For this exercise, the lines from the one with "2008 | rain: 1,414.0 -> 1,415.0" through the final line of the data below are to be transcribed exactly, and pictures are to be skipped.

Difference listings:
┌──

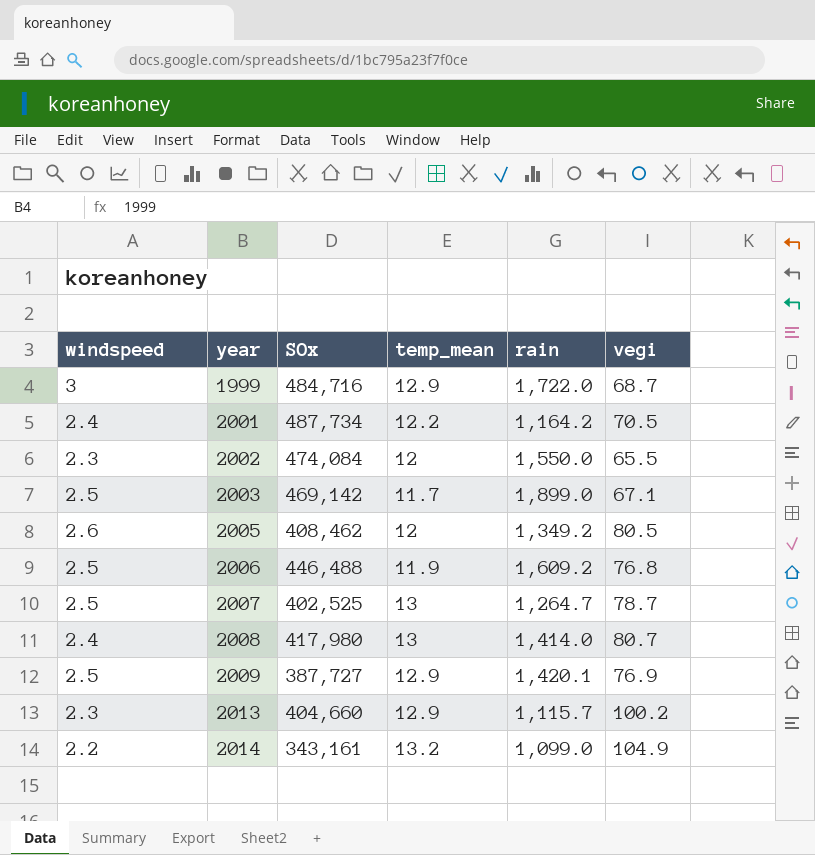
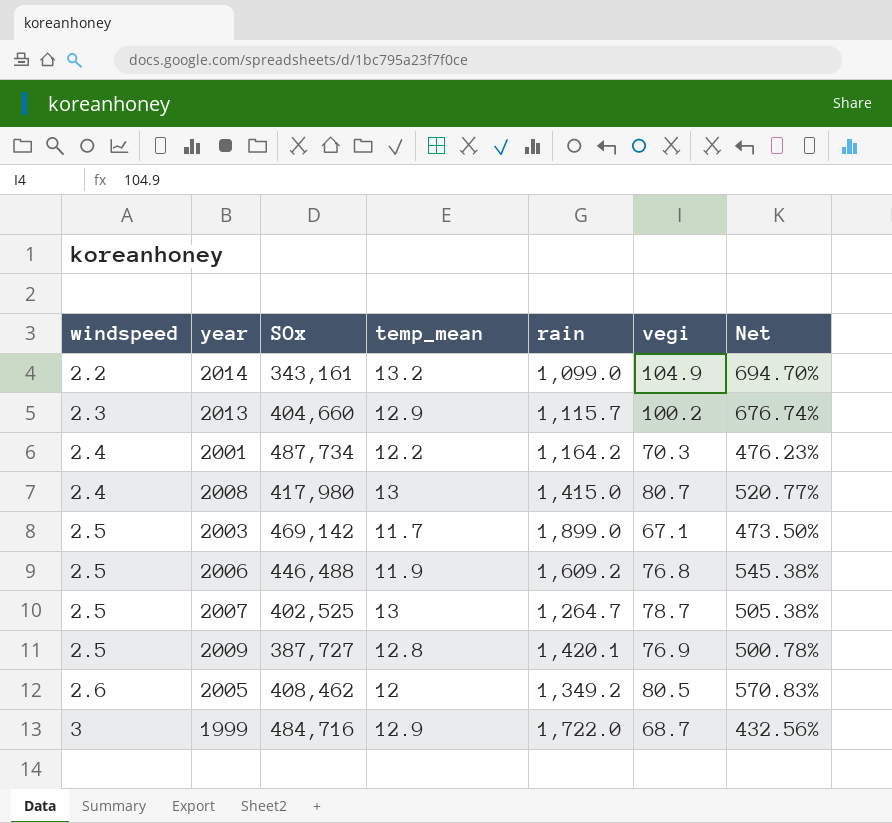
row order: year ascending -> windspeed ascending
column Net | formula: none -> ([vegi] - [temp_mean]) / [temp_mean]
row 2002: 2.3 | 474,084 | 12 | 1,550.0 | 65.5 -> none
2001 | vegi: 70.5 -> 70.3
2008 | rain: 1,414.0 -> 1,415.0
2009 | temp_mean: 12.9 -> 12.8

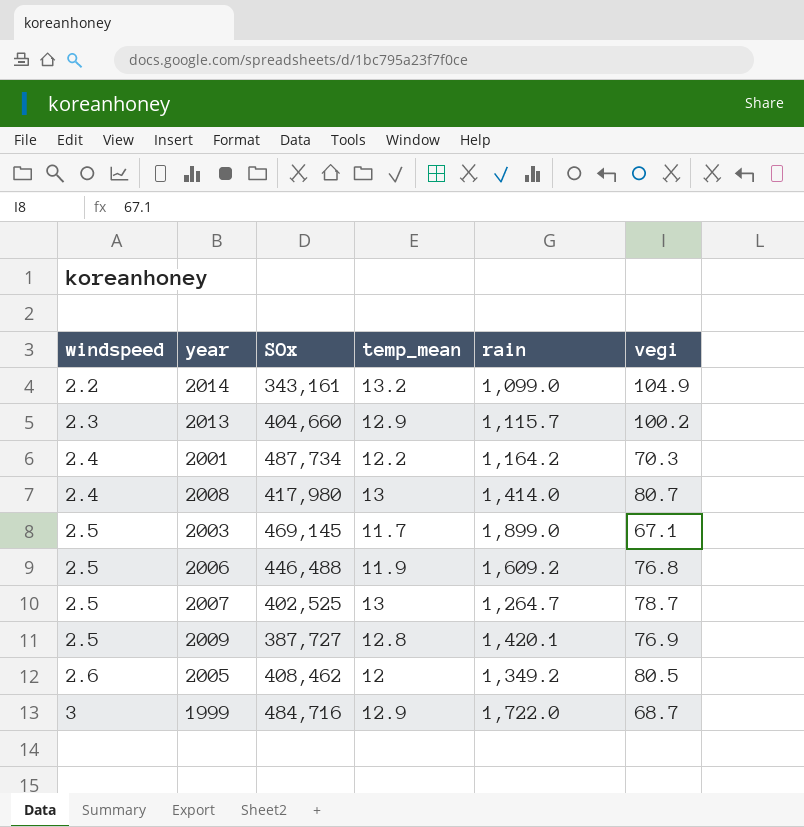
column Net | formula: ([vegi] - [temp_mean]) / [temp_mean] -> none
2008 | rain: 1,415.0 -> 1,414.0
2003 | SOx: 469,142 -> 469,145

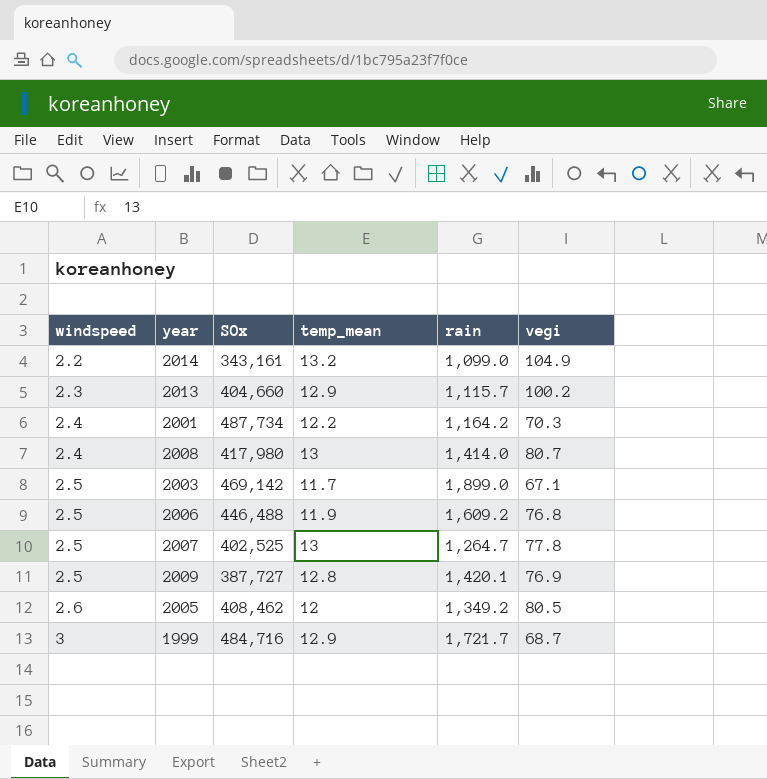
2003 | SOx: 469,145 -> 469,142
2007 | vegi: 78.7 -> 77.8
1999 | rain: 1,722.0 -> 1,721.7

└──

### Task response
2008 | rain: 1,414.0 -> 1,415.0
2009 | temp_mean: 12.9 -> 12.8

column Net | formula: ([vegi] - [temp_mean]) / [temp_mean] -> none
2008 | rain: 1,415.0 -> 1,414.0
2003 | SOx: 469,142 -> 469,145

2003 | SOx: 469,145 -> 469,142
2007 | vegi: 78.7 -> 77.8
1999 | rain: 1,722.0 -> 1,721.7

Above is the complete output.